9. Bölüm - Takatim Kalmadı!

1.8K 244 53
                                    

 Başındaki eşarbı düzeltmeye çalışıyordu. Kapıdan gelen seslerle üzerinde ne var ne yok kontrol etti. Hastane yatağının örtüsünü üzerine çekti. Ayağa kalkacak dermanı da yoktu. Kapının tıklatılmadan yavaşça açıldığını fark etti.

- Öhü.. Öhü.. Karşısındaki insanı düşünüyormuş gibi yapıp, ses çıkarmıştı. 

"Aa yazık.. Siz bu hallere düşecek insan mıydınız kağıtların kraliçesi"

Umut'un çehresi görünür görünmez hastane telefonuna nasıl uzanırım diye düşündü. Bir yandan anlamaması için konuşarak oyalamaya çalıştı.

- Bu ne cüret! Sen hangi sıfatla giriyorsun odaya! Çık dışarı! Çııık!
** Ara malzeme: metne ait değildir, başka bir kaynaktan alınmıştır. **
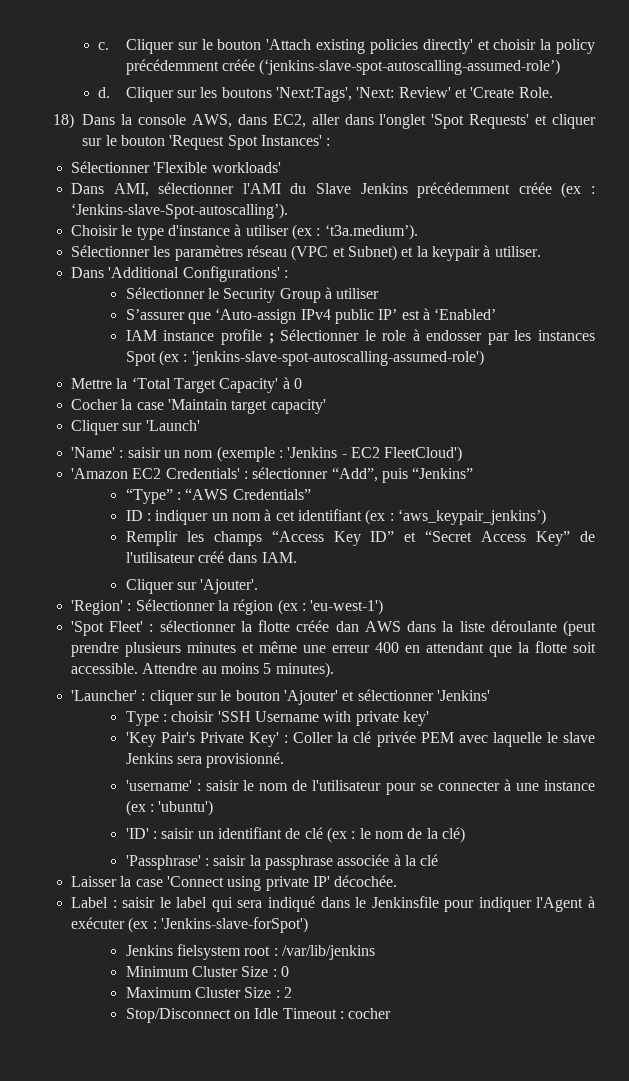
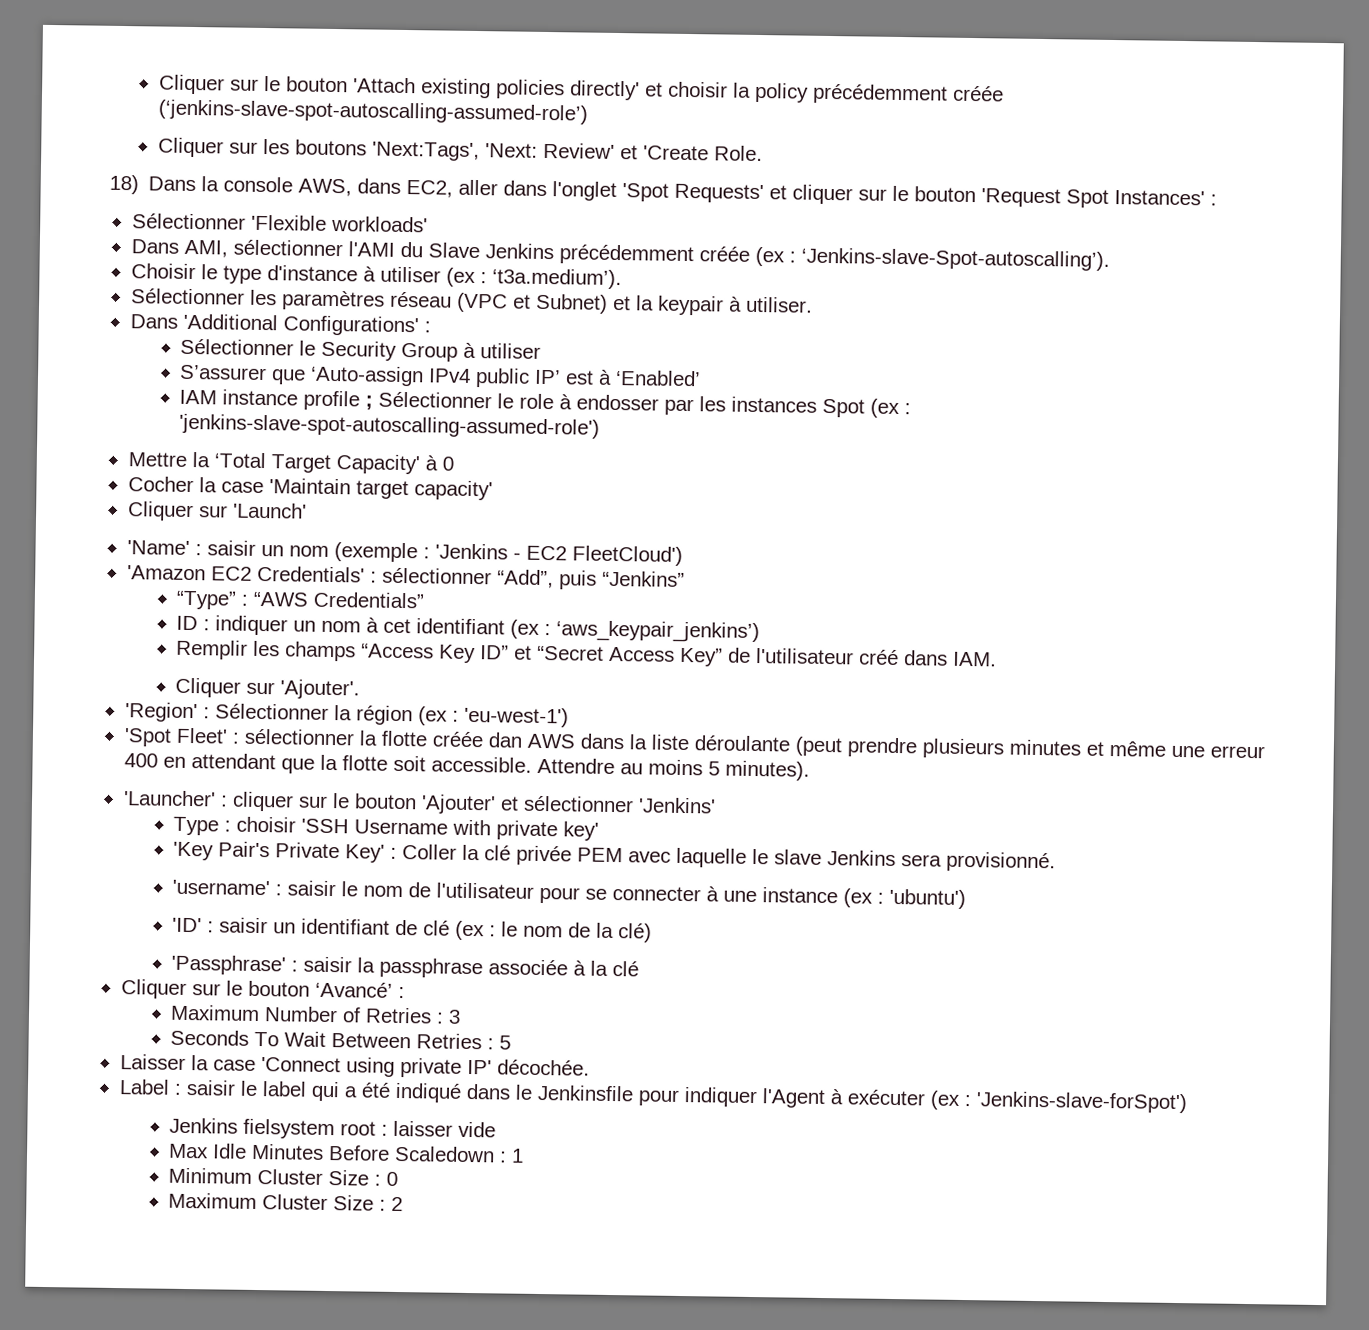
- c.
- d.
+ Cliquer sur le bouton ‘Avancé’ :
+ Maximum Number of Retries : 3
+ Seconds To Wait Between Retries : 5
- Label : saisir le label qui sera indiqué dans le Jenkinsfile pour indiquer l'Agent à exécuter (ex : 'Jenkins-slave-forSpot')
+ Label : saisir le label qui a été indiqué dans le Jenkinsfile pour indiquer l'Agent à exécuter (ex : 'Jenkins-slave-forSpot')
- Jenkins fielsystem root : /var/lib/jenkins
+ Jenkins fielsystem root : laisser vide
+ Max Idle Minutes Before Scaledown : 1
- Stop/Disconnect on Idle Timeout : cocher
Bir kapıya bir Süheyla'ya bakıp;

- Bak bağırma! Bağırma diyorum yoksa! dedi telaşlı telaşlı.

- Yoksa ne? Yoksa neee!

 Yoksadan sonra gelecek olan cümleyi Umut da bilmiyordu. "Henüz düşünmedim ama, bağırmayı kesersen iyi edersin!" demekle yetindi.

 Süheyla bunca zaman yaşadıklarının tecrübesiyle Allah'dan başka kimseden korkmamayı öğrenmişti.. Fakat kendisine haram olan bir kimsenin odasına girmesiyle canı sıkılmış, sinirlerine hakim olamamıştı..  Ancak tek dayanağı Allah'tı. Ki O, dayanakların en güzeli değil miydi? Süheyla'nın da tek güvencesi buydu. Elinden geleni yapıp, gerisini Allah'a bıraktığı müddetçe nasıl huzurlu olmasın ki gönlü...

 Süheyla'nın telefona tüm gücüyle uzanmaya çalıştığını fark eden Umut, kolundan tutmaya yeltendi. Süheyla'nın ani bir hareketle kolunu kıpırdatmasıyla dirseği Umut'un burnuna çarptı. Burnuna sert bir darbe yiyen Umut kendisini yere atıp bir müddet acıyla kıvrandı. Acısı hafiflediğinde şeytani fikirlerini devreye soktu.

  Önce saçını başını dağıttı, sonra yerde sürüklenmiş izlenimi vermek için yere uzandı. Sırtını yere sürtüp sürtüp kalktı. Yaptıklarını hayretle izleyen Süheyla, iyi şeyler olmayacağını hissetti. Kalbine bir sıkıntı tohumu düşmüştü..

- Ne yapmaya çalışıyorsun sen! 

Olabildiğinde bitkin görünüme sahip olmak için çabalıyordu Umut. Acıyan burnuna elini atıp, perişan bir görünüm sergiledi.

 Anlamıştı Süheyla. Bu hareketlerinin iyilikle sonlanmayacağı belliydi. Kendisini şikayet edeceğini düşündü ve avazı çıktığı kadar bağırdı.

-Güvenlik! Hemşire! Kimse yok mu! Yardım edin!

-Hanımefendi bir sorun mu var?

İçeriye giren güvenlik, işaret edilen yerdeki Umut'a baktı. 

- Evet! Bu adamdan şikayetçiyim. Zorla odaya girdi ve abuk subuk hallerde bulunuyor!

Süheyla'nın önce davranması planlarını suya düşüreceğinden sinirlenen Umut lafa girdi;

- Asıl ben şikayetçiyim! Burnumu kırdı! Yere itekledi! Şiddete maruz kaldım! Polis çağırın şikayetçiyim bu kadından!

"Nelerle uğraşıyoruz ya!" Sinirlenmişti görevli genç. Umut'un kolundan tutup "kalk hadi bir şeyin yok" dedi.

Kolunu bir hışımla çekmişti Umut.

-Bırak kolumu! Çağır polisi hadi!

- İyi tamam. Bir sakin olun. Arıyorum polisi" dedikten sonra polisi arayan güvenlik, olan biteni anlatmaya başladı.

Nefretle Umut'un yüzüne bakan Süheyla "Dünya senin gibiler yüzünden bu halde!" diyerek yüzünü ekşitti. Süheyla'nın bakışlarından rahatsız olan Umut, cevap vermeye yeltendiyse de, güvenliğin gözünde masum gözükmek için sakin durmayı tercih etti.